Now think about Walker's shortsighted high-speed rail rejection. Walker refused the $800 million in federal funds because the state might have to pay roughly $7 million a year to operate the line. That's less than 1% per year of state funding to leverage a huge sum of money. In the end, high-speed rail provided a far better return on investment than roads. Even worse, Walker lost $99 million for the Hiawatha service to Chicago and other upgrades that had been included in the high-speed rail package. The state's on the hook for those upgrades, which when amortized still come out to more than $7 million per year.

Myth: The downturn in the economy is affecting all of us, from the wealthiest Americans to the poorest.

Fact:
The sad truth is that the wealthiest Americans are making out like bandits while middle-class and low-wage earners are taking the biggest hits. While workers' wages have been more or less stagnant since 1979, the top 1% has seen their after-tax income increase almost 300% during the same period.

“Wage inequality is growing for several reasons, including long periods of high unemployment, globalization, the shrinkage of manufacturing jobs and the expansion of low-wage service jobs, and immigration, as well as the lower real value of the minimum wage and fewer and weaker unions,” concluded the nonpartisan Center on Budget and Policy Priorities.

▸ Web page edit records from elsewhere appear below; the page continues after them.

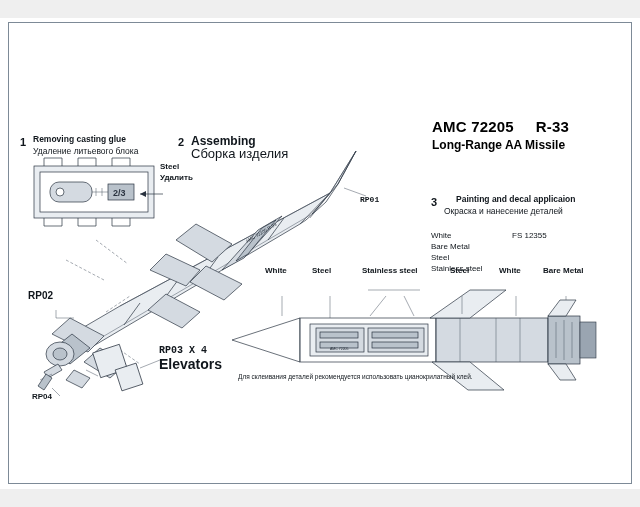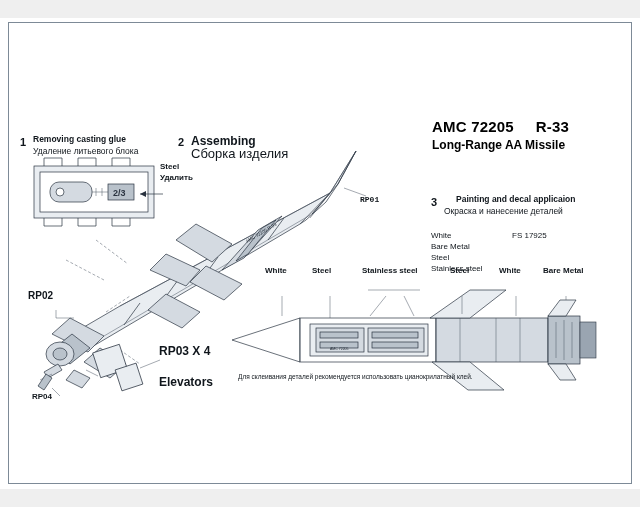--- a/index.html
+++ b/index.html
@@ -235,29 +235,29 @@
 
     <div id="title-block">
       <div id="title-line1">AMC 72205     R-33</div>
       <div id="title-line2">Long-Range AA Missile</div>
     </div>
 
     <div class="paint" style="left:431px; top:213px;">White</div>
     <div class="paint" style="left:431px; top:224px;">Bare Metal</div>
     <div class="paint" style="left:431px; top:235px;">Steel</div>
     <div class="paint" style="left:431px; top:246px;">Stainless steel</div>
-    <div class="paint" style="left:512px; top:213px;">FS 17925</div>
+    <div class="paint" style="left:512px; top:213px;">FS 12355</div>
 
     <div class="t b" style="left:160px; top:144px; font-size:8px;">Steel</div>
     <div class="t b" style="left:160px; top:155px; font-size:8px;">Удалить</div>
 
     <div class="t b" style="left:360px; top:177px; font-size:8px;font-family:Liberation Mono, monospace;">RP01</div>
     <div class="t b" style="left:28px; top:272px; font-size:10px;">RP02</div>
-    <div class="t b" style="left:159px; top:327px; font-size:12px;">RP03 X 4</div>
-    <div class="t b" style="left:159px; top:358px; font-size:12px;">Elevators</div>
+    <div class="t b" style="left:159px; top:327px; font-size:10px;font-family:Liberation Mono, monospace;">RP03 X 4</div>
+    <div class="t b" style="left:159px; top:338px; font-size:14px;">Elevators</div>
     <div class="t b" style="left:32px; top:374px; font-size:8px;">RP04</div>
 
     <div class="t b" style="left:265px; top:248px; font-size:8px;">White</div>
     <div class="t b" style="left:312px; top:248px; font-size:8px;">Steel</div>
     <div class="t b" style="left:362px; top:248px; font-size:8px;">Stainless steel</div>
     <div class="t b" style="left:450px; top:248px; font-size:8px;">Steel</div>
     <div class="t b" style="left:499px; top:248px; font-size:8px;">White</div>
     <div class="t b" style="left:543px; top:248px; font-size:8px;">Bare Metal</div>
 
     <div class="t" style="left:238px; top:355px; font-size:6.5px;">Для склеивания деталей рекомендуется использовать цианокрилатный клей.</div>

It's not hard to see the results in our neighborhoods.

In Wisconsin, child poverty has spiked from 11.8% in 2000 to 19.1% last year. Overall unemployment languishes at 7.8%, although the numbers of jobless black men in Milwaukee is a shocking 53%, according to Professor Marc Levine at UW-Milwaukee.

Those who have a job aren't seeing any real gains.

According to the IWF, the average worker's pay has increased only 2%, from $38,000 to $39,000, between 2000 and 2009 (adjusted for inflation). Yet the average Wisconsin CEO's pay increased 21% during the same period. The pay disparity is even more outrageous for some of the companies that dodge Wisconsin income taxes. For example, Snap-on's top executive's pay increased 101%, from $2.1 million to $4.3 million, from 2000 to 2009; Rockwell's CEO earned $2.8 million in 2000 but $6.8 million in 2009, a 138% increase; and Kimberly-Clark's top executive earned $2.6 million in 2000 but a whopping $11.4 million in 2009, a 339% increase.

At the same time, however, Snap-on and Rockwell reduced their workforce 21% and 54%, respectively, while Kimberly-Clark added a modest 2% of workers. So these companies have chosen to not pay state income taxes and reward their CEOs with lavish pay packages instead of investing in their workers.